Accord de prorogation de mandats et conséquences pour l’employeur

Publié le 19/02/2014

Dès lors qu’un accord de prorogation des mandats a été signé, appliqué volontairement et sans réserve par l’employeur, ce dernier ne peut le remettre en cause, même si l’accord en question n’a pas recueilli la signature unanime des organisations syndicales représentatives dans l’entreprise. Cass.Soc. 04.02.14, n° 11-27.134.

Dans la présente affaire, un employeur a conclu, différents accords successifs de prorogation des mandats d’élus au comité d’entreprise. Un salarié, membre élu du comité d’entreprise, s'est vu licencier en juin 2007, sans autorisation préalable de l’inspecteur du travail. Le salarié conteste alors son licenciement devant la juridiction prud’homale et en demande la nullité au motif que l’employeur n’avait pas respecté le statut protecteur.

Pour l’employeur, seul un accord signé à l’unanimité des organisations syndicales représentatives peut proroger valablement la durée des mandats des représentants du personnel en entreprise. Or, les différents accords en question n’ont été signés que par deux organisations syndicales représentatives (à savoir la CGT et la CFDT).

S'il est, en effet, de juriprudence constante que la Cour de cassation soumet la prorogation des mandats à la signature d'un accord unanime par les organisations syndicales représentatives dans l'entreprise (Cass.soc. 13.06.89, n° 88-60556), la Cour décide ici de ne pas suivre l’argumentation de l’employeur.

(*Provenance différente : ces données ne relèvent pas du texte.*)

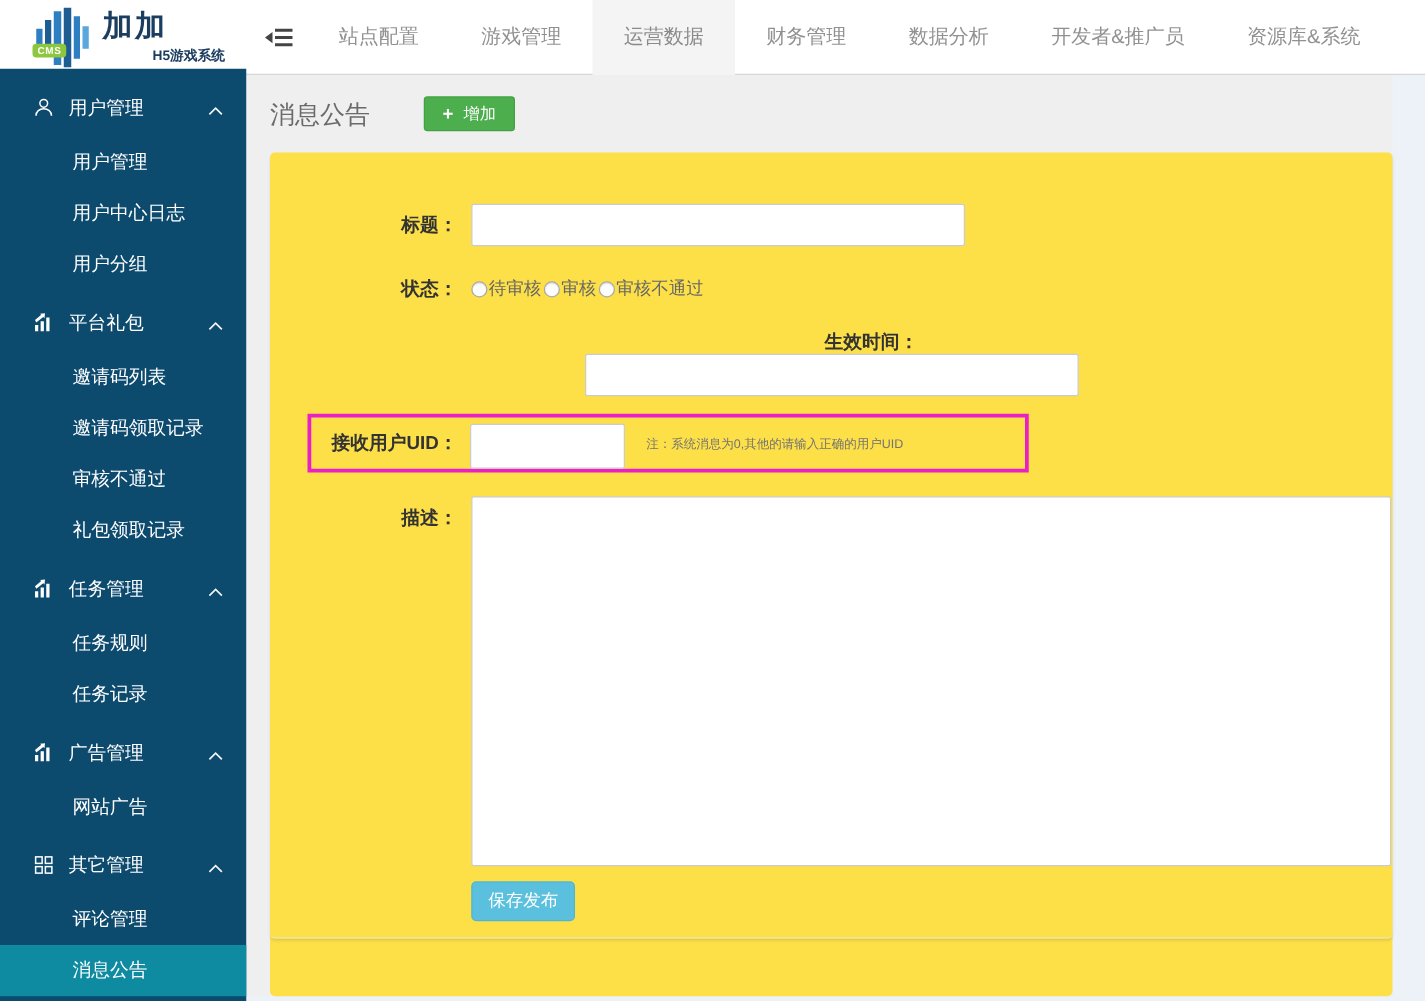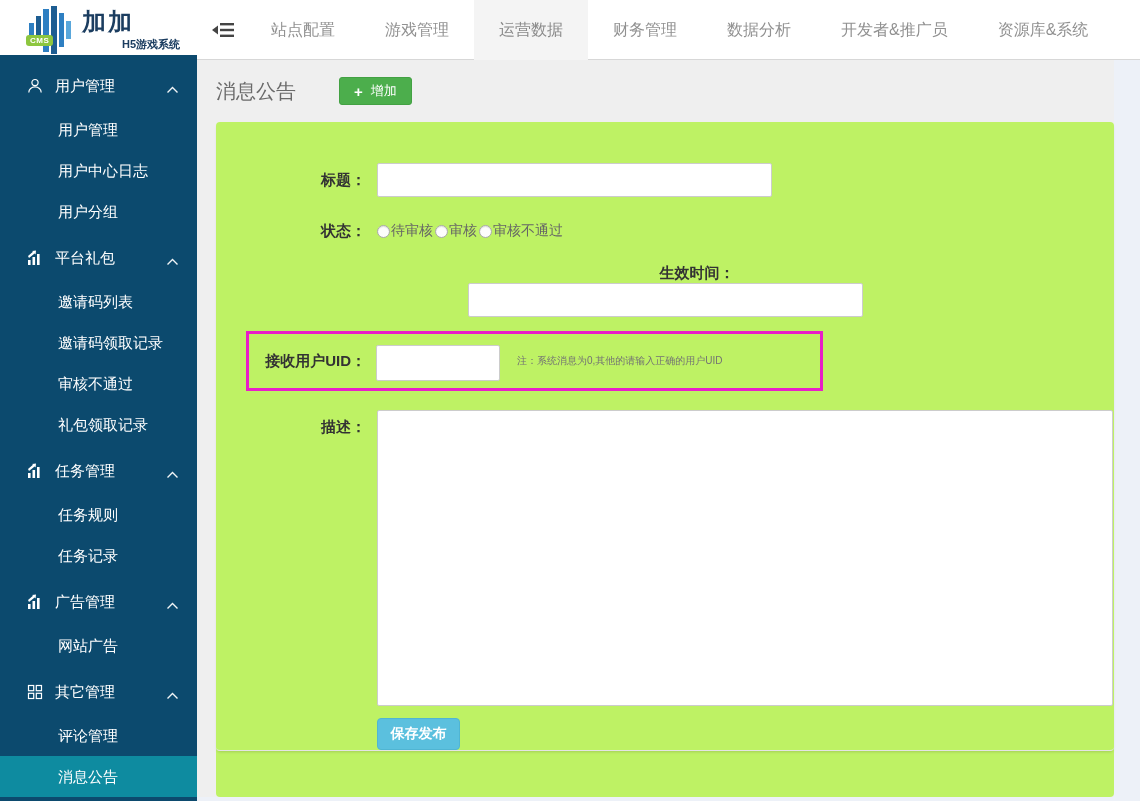"标题：" .panel { background: #bef264 -> #fde047 }
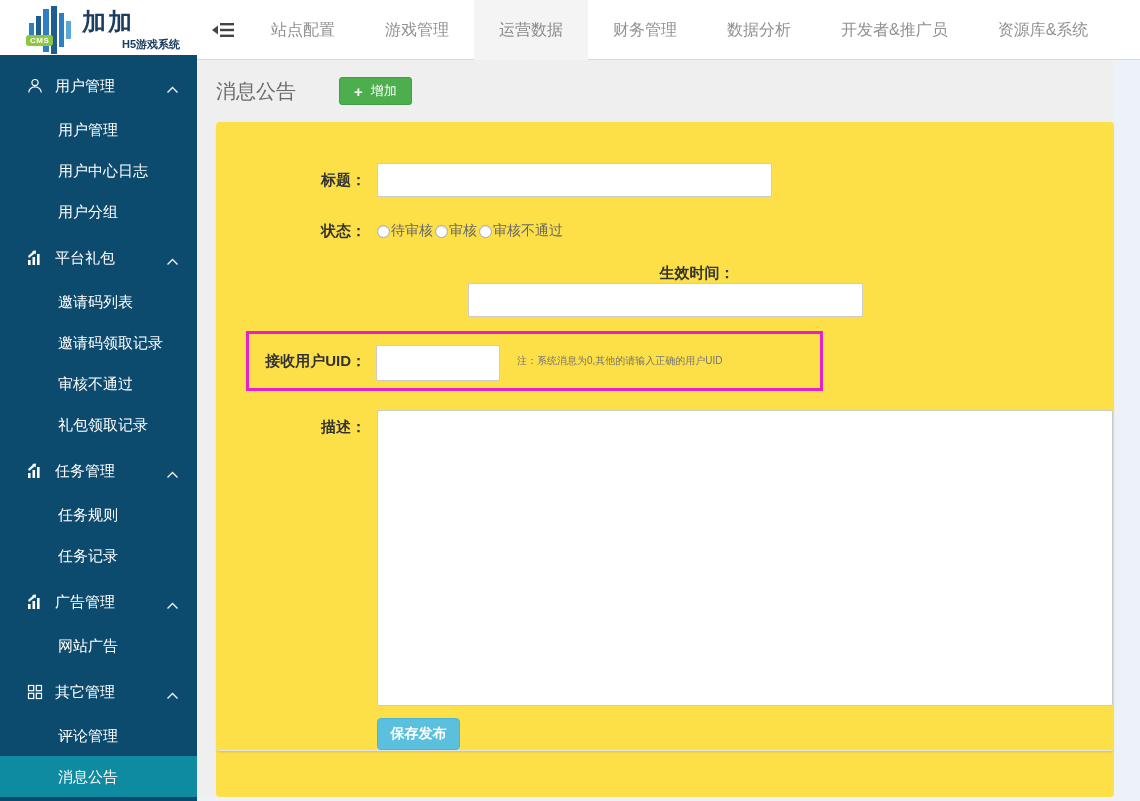"接收用户UID：" .uid-box { height: 60px -> 47px }
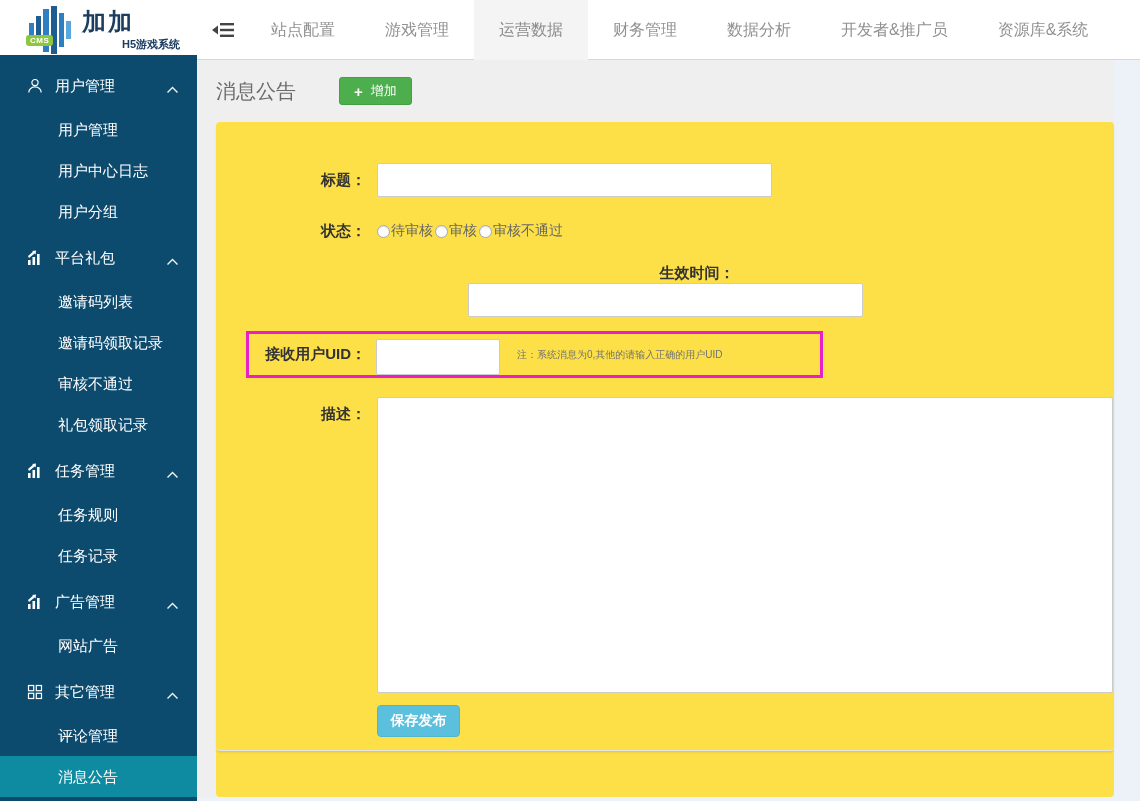"保存发布" .submit-btn { font-weight: bold -> none }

Pour elle, le fait que l’employeur ait signé et appliqué de manière volontaire et sans aucune réserve l’accord, ne lui permet plus de le remettre en cause.

De plus, l’employeur a prorogé par trois fois les mandats des représentants du personnel sans pour autant contester la validité de ces accords. Par conséquent, ces accords, même signés par seulement deux organisations syndicales représentatives, sont applicables du fait de la volonté exprimée par l’employeur. Le salarié lésé était donc dans son bon droit de bénéficier de la protection conférée par son statut de représentant du personnel.